> _Aim of the task_: When counting, include every line of the data that holds "Unicorn", then state the total alone.
Given records: Begin
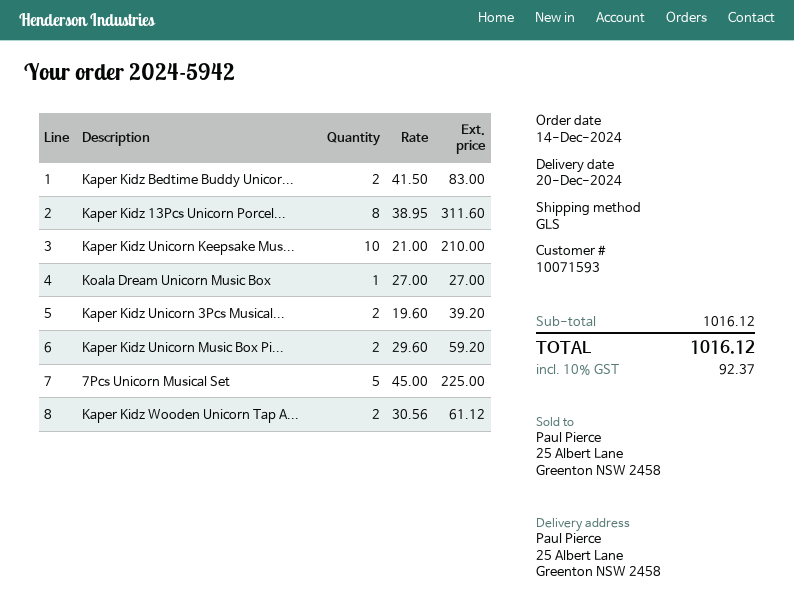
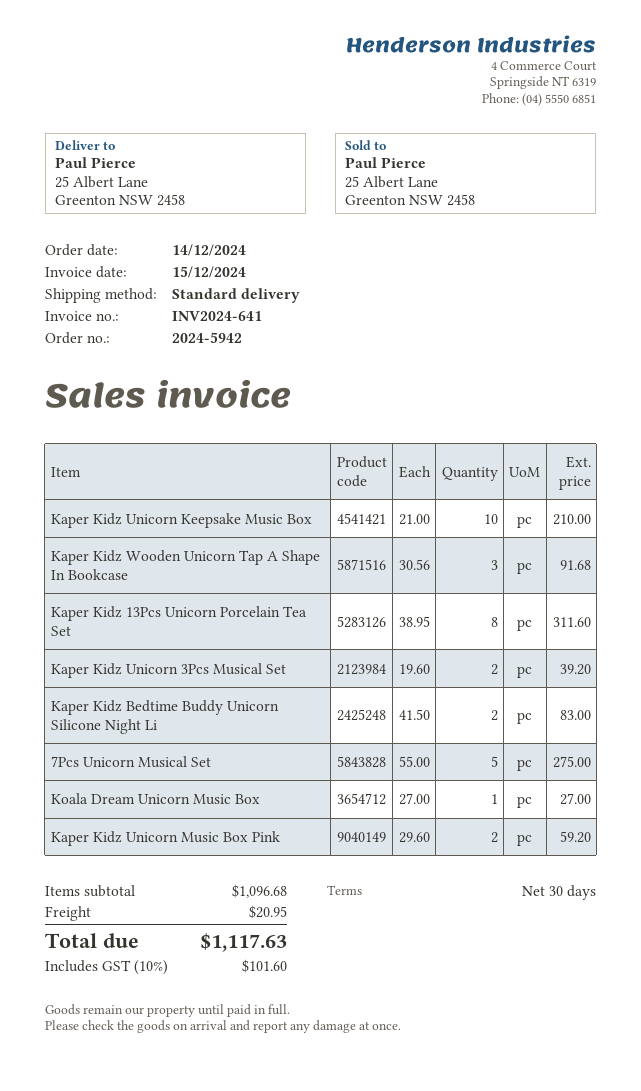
shipping method: GLS -> standard
7Pcs Unicorn Musical Set: 5 x 45.00 = 225.00 -> 5 x 55.00 = 275.00
Kaper Kidz Wooden Unicorn Tap A...: 2 x 30.56 = 61.12 -> 3 x 30.56 = 91.68
subtotal: 1016.12 -> 1096.68
shipping: none -> 20.95
tax: 10% = 92.37 -> 10% = 101.60
total: 1016.12 -> 1117.63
Given records: End
> _Worked solution_: 2